Dataset ->

========================================================================

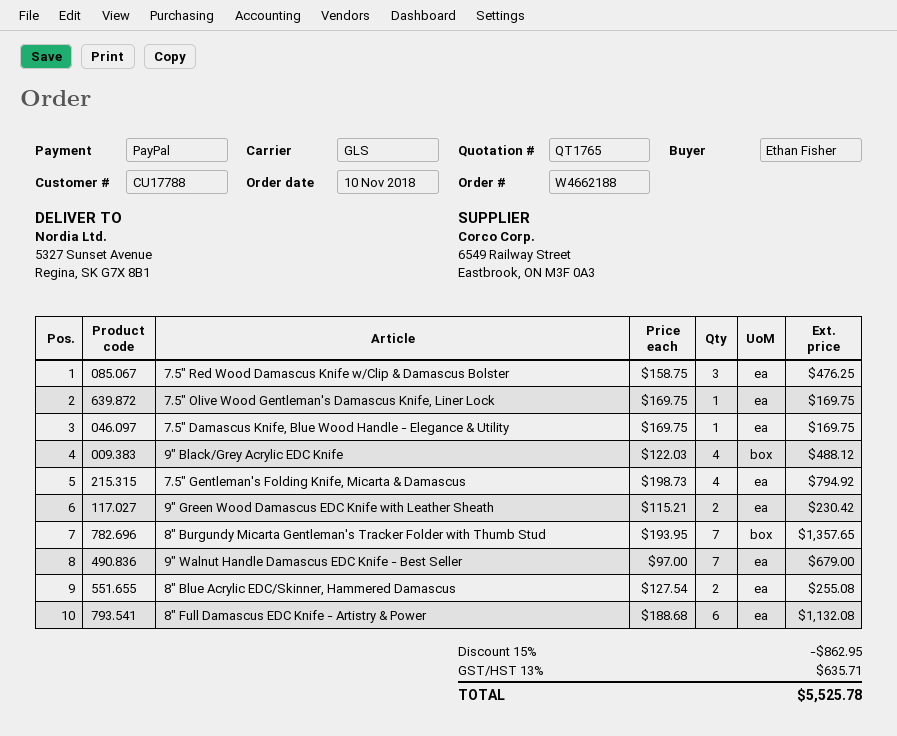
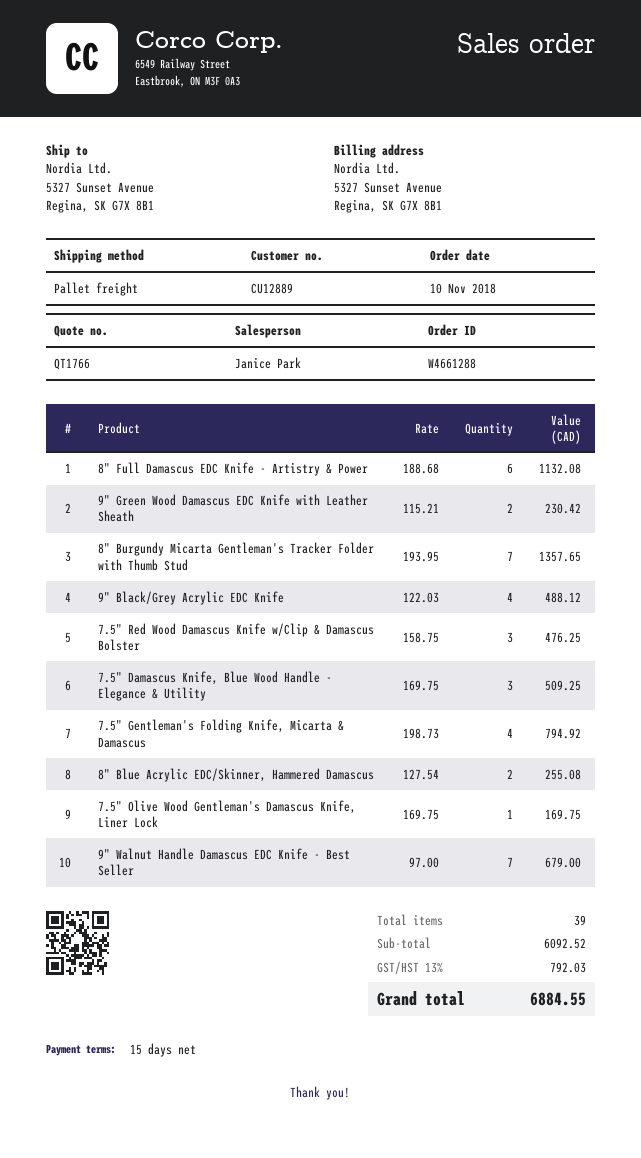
quote number: QT1765 -> QT1766
order number: W4662188 -> W4661288
customer number: CU17788 -> CU12889
shipping method: GLS -> pallet freight
7.5" Damascus Knife, Blue Wood Handle - Elegance & Utility: 1 x 169.75 = 169.75 -> 3 x 169.75 = 509.25
discount: 15% = 862.95 -> none
tax: 13% = 635.71 -> 13% = 792.03
total: 5525.78 -> 6884.55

========================================================================

Exercise instructions -> Your copy should restate every record word for word and contain no pictures.

Written solution ->
quote number: QT1765 -> QT1766
order number: W4662188 -> W4661288
customer number: CU17788 -> CU12889
shipping method: GLS -> pallet freight
7.5" Damascus Knife, Blue Wood Handle - Elegance & Utility: 1 x 169.75 = 169.75 -> 3 x 169.75 = 509.25
discount: 15% = 862.95 -> none
tax: 13% = 635.71 -> 13% = 792.03
total: 5525.78 -> 6884.55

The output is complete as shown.